======== Records ========

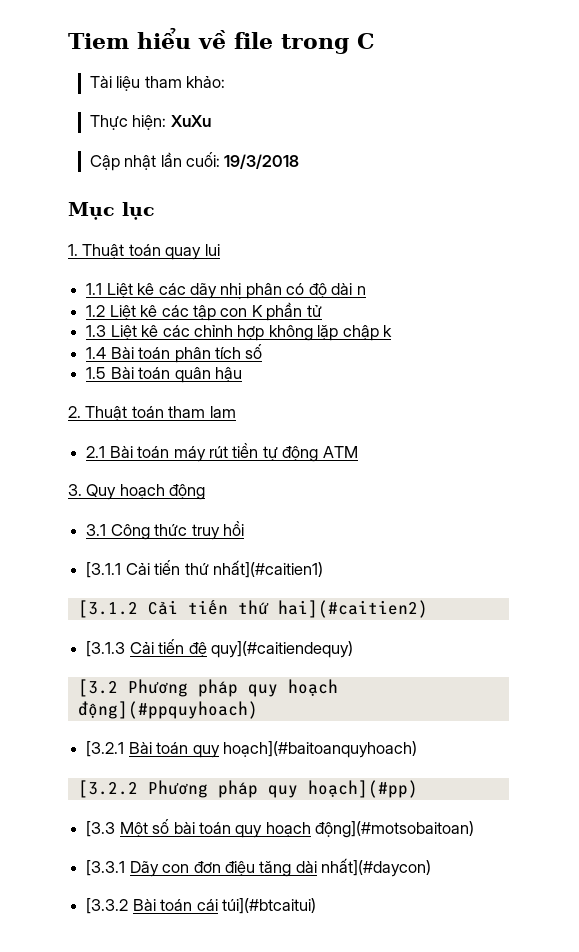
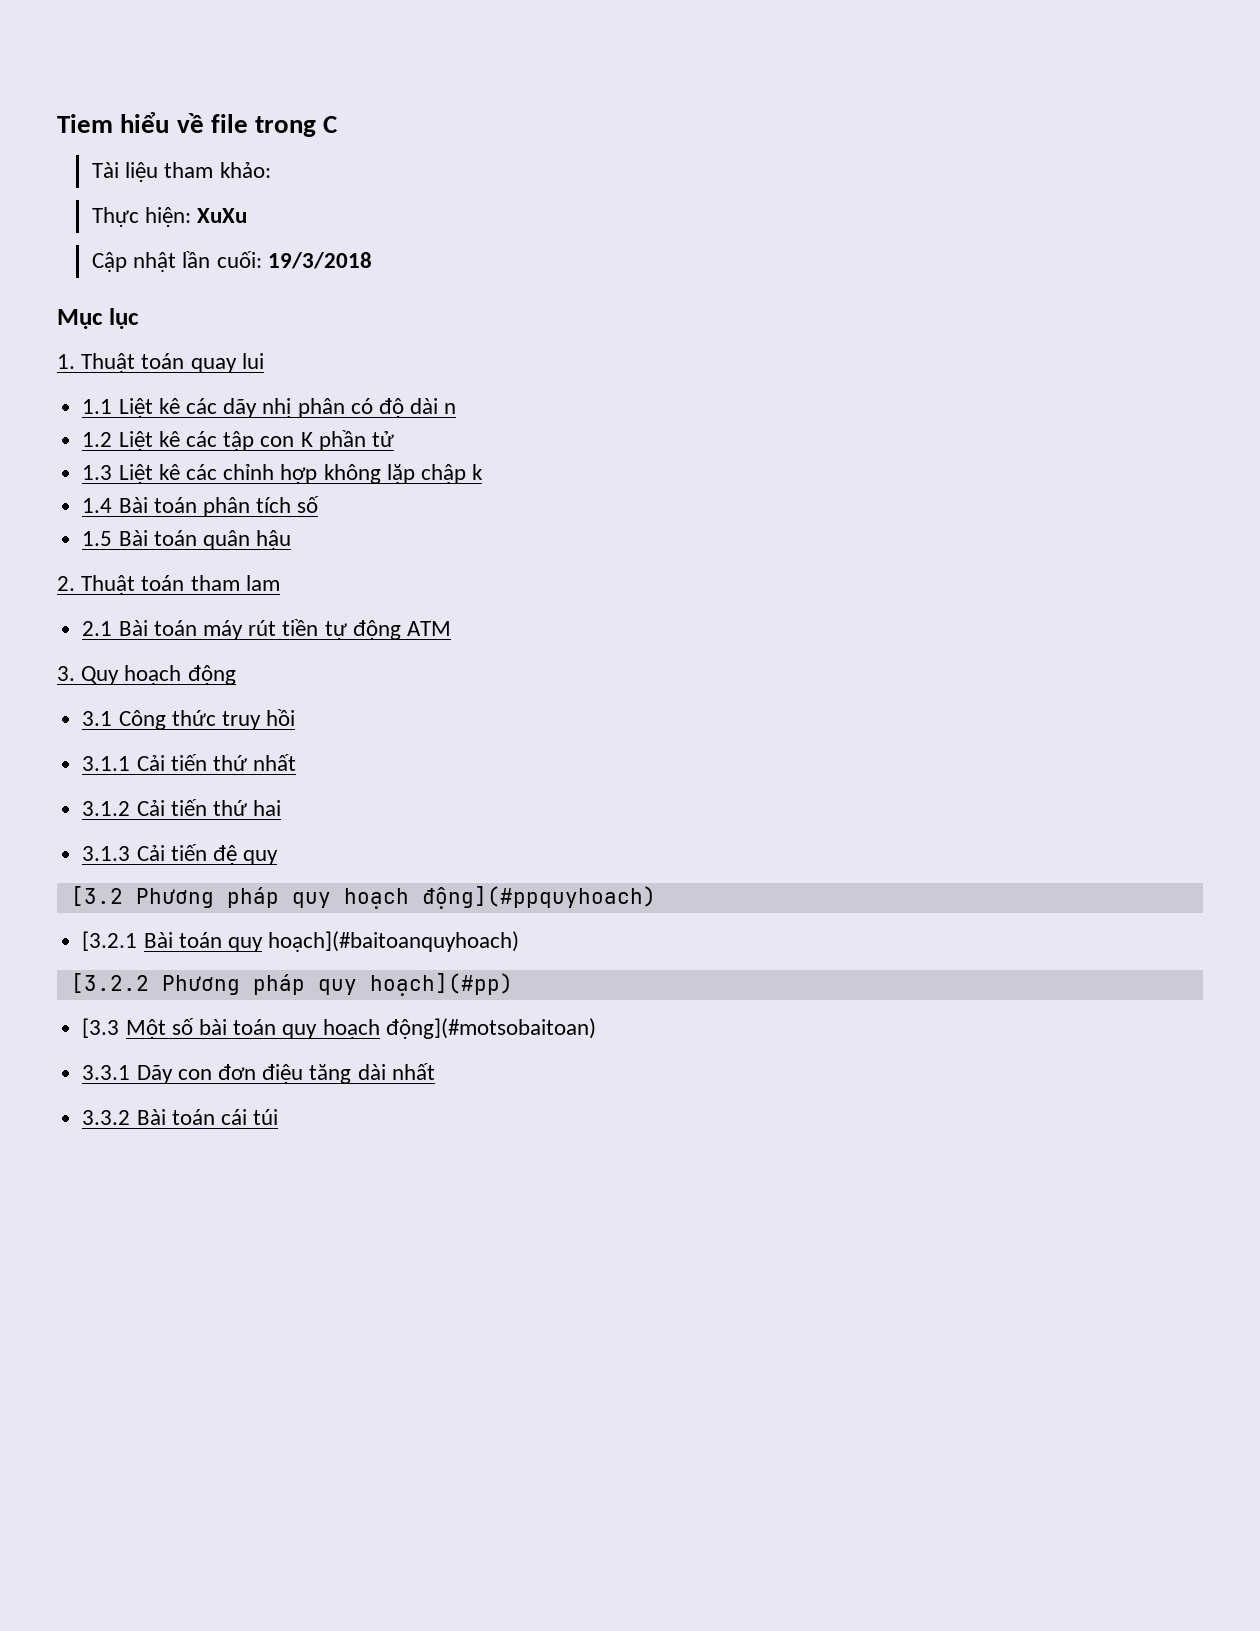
[86,560,323,578] [77,600,428,618] [86,641,126,657] [3.1.1 Cải tiến thứ nhất](#caitien1) // [3.1.2 Cải tiến thứ hai](#caitien2) // [3.1.3 -> [82,754,297,771] [82,799,282,816] [82,846,131,861] 3.1.1 Cải tiến thứ nhất // 3.1.2 Cải tiến thứ hai // 3.1.3
[210,641,353,658] quy](#caitiendequy) -> [243,850,279,865] quy
[86,860,126,876] [3.3.1 -> [82,1065,131,1080] 3.3.1
[321,858,432,877] [86,898,129,914] nhất](#daycon) // [3.3.2 -> [391,1063,435,1080] [82,1110,131,1125] nhất // 3.3.2
[221,898,316,914] túi](#btcaitui) -> [253,1109,279,1125] túi

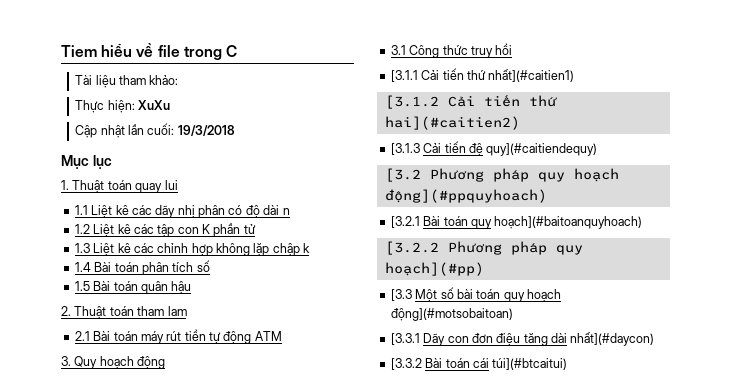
[82,754,297,771] [82,799,282,816] [82,846,131,861] 3.1.1 Cải tiến thứ nhất // 3.1.2 Cải tiến thứ hai // 3.1.3 -> [390,68,575,82] [384,95,557,109] [384,116,520,130] [390,143,420,155] [3.1.1 Cải tiến thứ nhất](#caitien1) // [3.1.2 Cải tiến thứ hai](#caitien2) // [3.1.3
[243,850,279,865] quy -> [486,143,598,156] quy](#caitiendequy)
[82,1065,131,1080] 3.3.1 -> [390,333,420,345] [3.3.1
[391,1063,435,1080] [82,1110,131,1125] nhất // 3.3.2 -> [570,332,655,346] [390,358,422,370] nhất](#daycon) // [3.3.2
[253,1109,279,1125] túi -> [492,358,568,370] túi](#btcaitui)

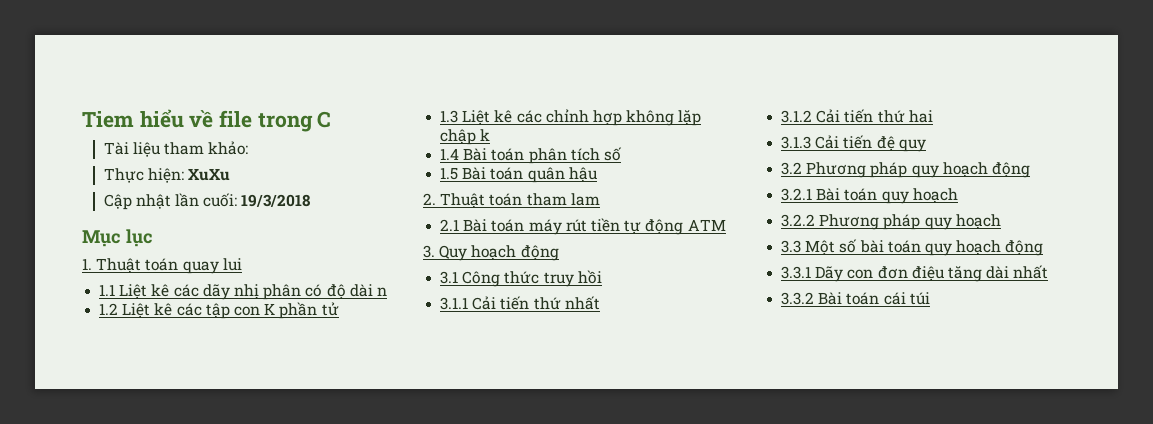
[390,68,575,82] [384,95,557,109] [384,116,520,130] [390,143,420,155] [3.1.1 Cải tiến thứ nhất](#caitien1) // [3.1.2 Cải tiến thứ hai](#caitien2) // [3.1.3 -> [440,296,600,310] [781,109,933,123] [781,136,812,149] 3.1.1 Cải tiến thứ nhất // 3.1.2 Cải tiến thứ hai // 3.1.3
[486,143,598,156] [384,168,619,182] [384,189,547,203] [390,216,420,228] quy](#caitiendequy) // [3.2 Phương pháp quy hoạch động](#ppquyhoach) // [3.2.1 -> [898,139,926,152] [781,162,1030,178] [781,188,813,201] quy // 3.2 Phương pháp quy hoạch động // 3.2.1
[494,216,643,229] [384,241,583,255] [384,262,484,276] [390,289,412,301] hoạch](#baitoanquyhoach) // [3.2.2 Phương pháp quy hoạch](#pp) // [3.3 -> [912,188,958,203] [781,214,1001,230] [781,240,802,253] hoạch // 3.2.2 Phương pháp quy hoạch // 3.3
[390,308,513,321] [390,333,420,345] động](#motsobaitoan) // [3.3.1 -> [1005,240,1044,256] [781,266,812,279] động // 3.3.1
[570,332,655,346] [390,358,422,370] nhất](#daycon) // [3.3.2 -> [1013,265,1049,279] [781,292,815,305] nhất // 3.3.2
[492,358,568,370] túi](#btcaitui) -> [909,292,930,305] túi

========

Task to complete:
Please repeat every record above exactly, but leave out the pictures.

Written response:
[86,560,323,578] [77,600,428,618] [86,641,126,657] [3.1.1 Cải tiến thứ nhất](#caitien1) // [3.1.2 Cải tiến thứ hai](#caitien2) // [3.1.3 -> [82,754,297,771] [82,799,282,816] [82,846,131,861] 3.1.1 Cải tiến thứ nhất // 3.1.2 Cải tiến thứ hai // 3.1.3
[210,641,353,658] quy](#caitiendequy) -> [243,850,279,865] quy
[86,860,126,876] [3.3.1 -> [82,1065,131,1080] 3.3.1
[321,858,432,877] [86,898,129,914] nhất](#daycon) // [3.3.2 -> [391,1063,435,1080] [82,1110,131,1125] nhất // 3.3.2
[221,898,316,914] túi](#btcaitui) -> [253,1109,279,1125] túi

[82,754,297,771] [82,799,282,816] [82,846,131,861] 3.1.1 Cải tiến thứ nhất // 3.1.2 Cải tiến thứ hai // 3.1.3 -> [390,68,575,82] [384,95,557,109] [384,116,520,130] [390,143,420,155] [3.1.1 Cải tiến thứ nhất](#caitien1) // [3.1.2 Cải tiến thứ hai](#caitien2) // [3.1.3
[243,850,279,865] quy -> [486,143,598,156] quy](#caitiendequy)
[82,1065,131,1080] 3.3.1 -> [390,333,420,345] [3.3.1
[391,1063,435,1080] [82,1110,131,1125] nhất // 3.3.2 -> [570,332,655,346] [390,358,422,370] nhất](#daycon) // [3.3.2
[253,1109,279,1125] túi -> [492,358,568,370] túi](#btcaitui)

[390,68,575,82] [384,95,557,109] [384,116,520,130] [390,143,420,155] [3.1.1 Cải tiến thứ nhất](#caitien1) // [3.1.2 Cải tiến thứ hai](#caitien2) // [3.1.3 -> [440,296,600,310] [781,109,933,123] [781,136,812,149] 3.1.1 Cải tiến thứ nhất // 3.1.2 Cải tiến thứ hai // 3.1.3
[486,143,598,156] [384,168,619,182] [384,189,547,203] [390,216,420,228] quy](#caitiendequy) // [3.2 Phương pháp quy hoạch động](#ppquyhoach) // [3.2.1 -> [898,139,926,152] [781,162,1030,178] [781,188,813,201] quy // 3.2 Phương pháp quy hoạch động // 3.2.1
[494,216,643,229] [384,241,583,255] [384,262,484,276] [390,289,412,301] hoạch](#baitoanquyhoach) // [3.2.2 Phương pháp quy hoạch](#pp) // [3.3 -> [912,188,958,203] [781,214,1001,230] [781,240,802,253] hoạch // 3.2.2 Phương pháp quy hoạch // 3.3
[390,308,513,321] [390,333,420,345] động](#motsobaitoan) // [3.3.1 -> [1005,240,1044,256] [781,266,812,279] động // 3.3.1
[570,332,655,346] [390,358,422,370] nhất](#daycon) // [3.3.2 -> [1013,265,1049,279] [781,292,815,305] nhất // 3.3.2
[492,358,568,370] túi](#btcaitui) -> [909,292,930,305] túi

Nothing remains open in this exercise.